(Difference listings)
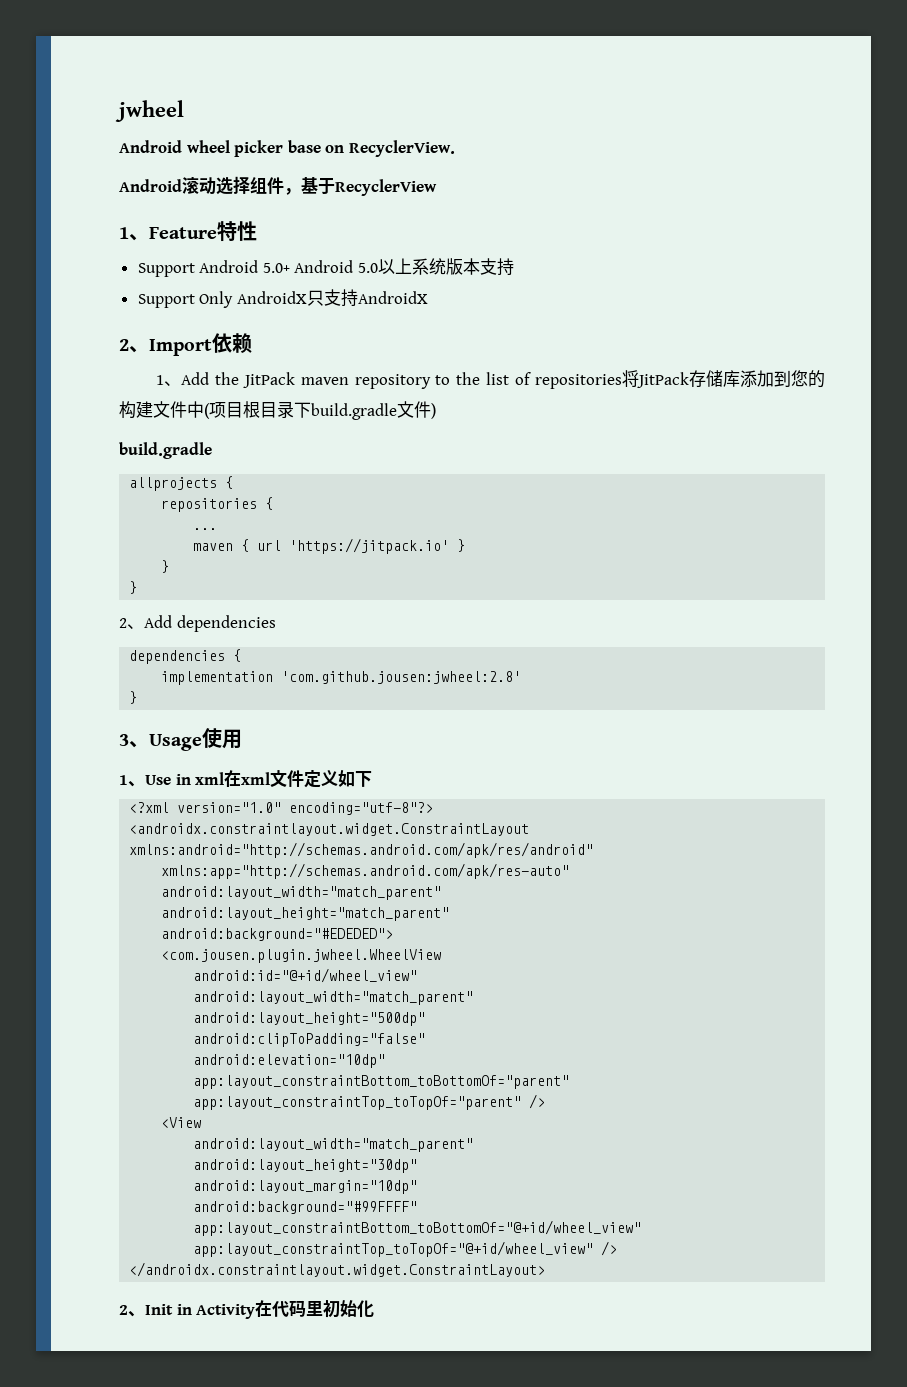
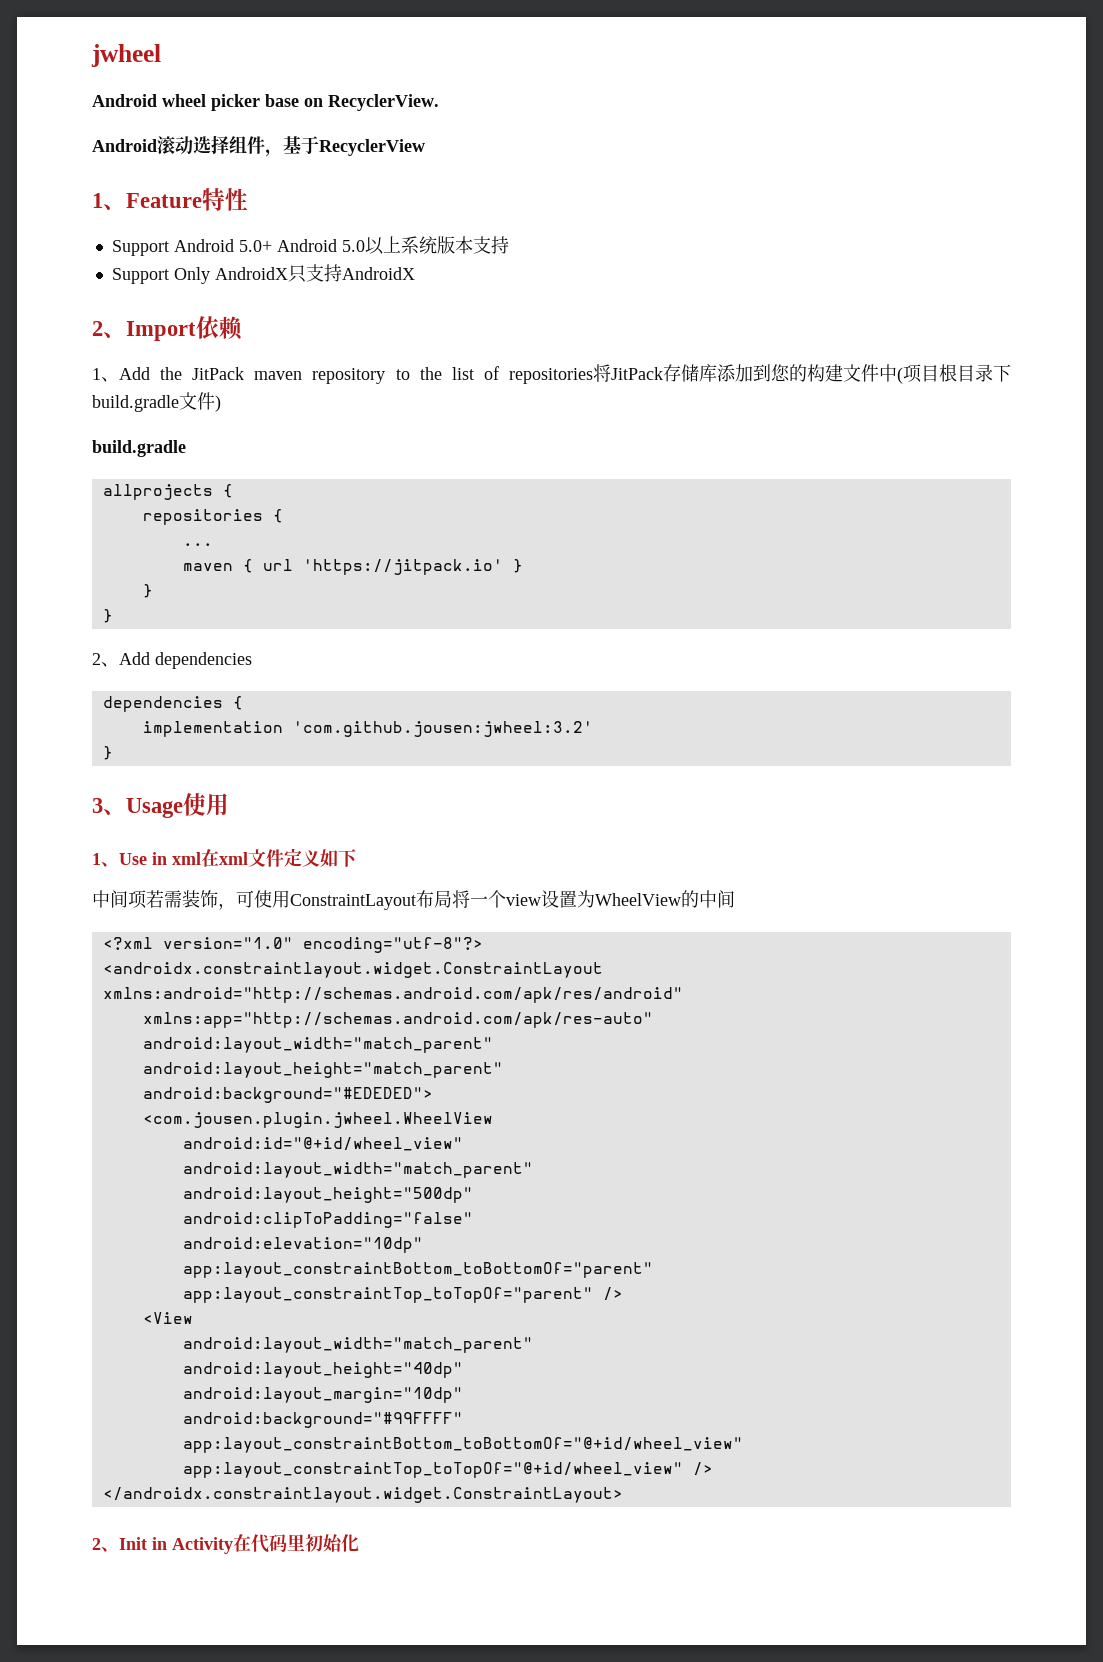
- implementation 'com.github.jousen:jwheel:2.8'
+ implementation 'com.github.jousen:jwheel:3.2'
+ 中间项若需装饰，可使用ConstraintLayout布局将一个view设置为WheelView的中间
- android:layout_height="30dp"
+ android:layout_height="40dp"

[Task prompt]
Output every entry above verbatim, but leave out the pictures.

[Task answer]
- implementation 'com.github.jousen:jwheel:2.8'
+ implementation 'com.github.jousen:jwheel:3.2'
+ 中间项若需装饰，可使用ConstraintLayout布局将一个view设置为WheelView的中间
- android:layout_height="30dp"
+ android:layout_height="40dp"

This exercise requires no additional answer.